■ Your goal ■
An exact copy of the data is needed, one that excludes all pictures.

Change detection data:
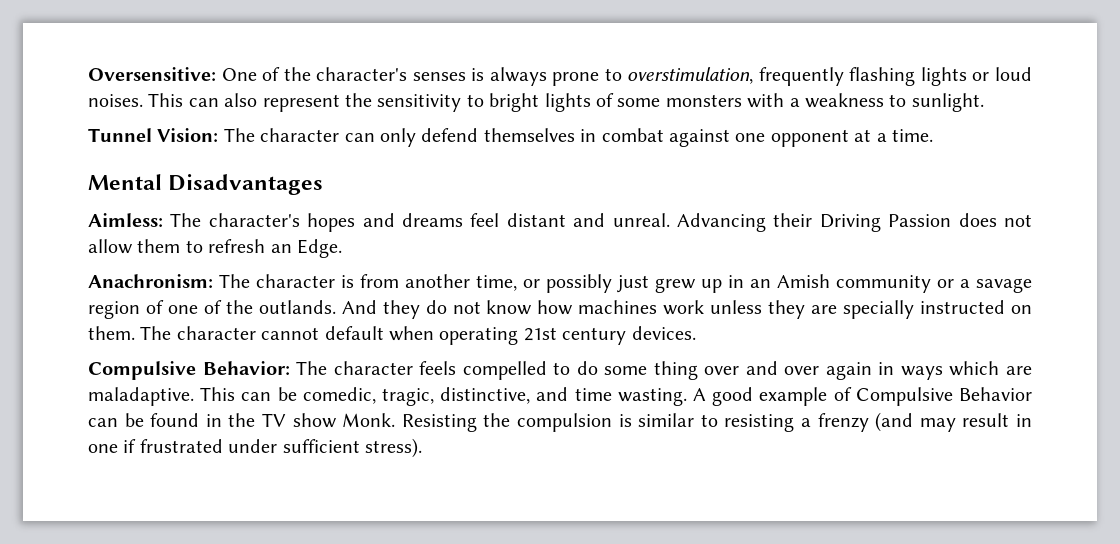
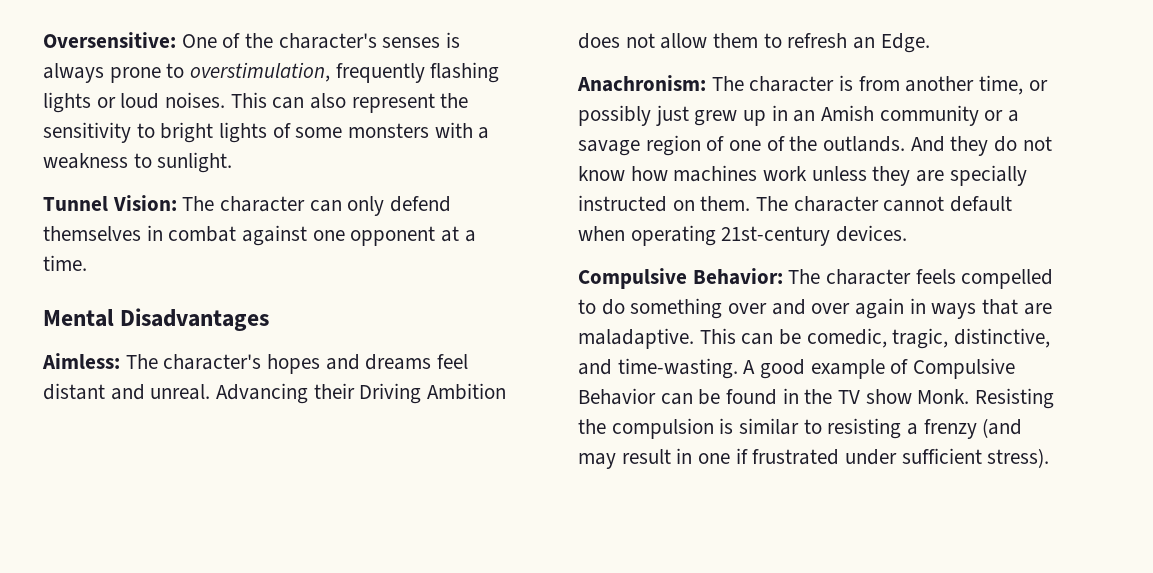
[888,214,952,227] Passion -> [427,383,507,400] Ambition
[523,327,627,345] 21st century -> [721,226,831,246] 21st-century
[604,361,698,380] some thing -> [630,298,723,319] something
[949,361,1000,376] which -> [982,299,1019,315] that
[574,388,687,406] time wasting. -> [617,358,738,379] time-wasting.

■ Your solution ■
[888,214,952,227] Passion -> [427,383,507,400] Ambition
[523,327,627,345] 21st century -> [721,226,831,246] 21st-century
[604,361,698,380] some thing -> [630,298,723,319] something
[949,361,1000,376] which -> [982,299,1019,315] that
[574,388,687,406] time wasting. -> [617,358,738,379] time-wasting.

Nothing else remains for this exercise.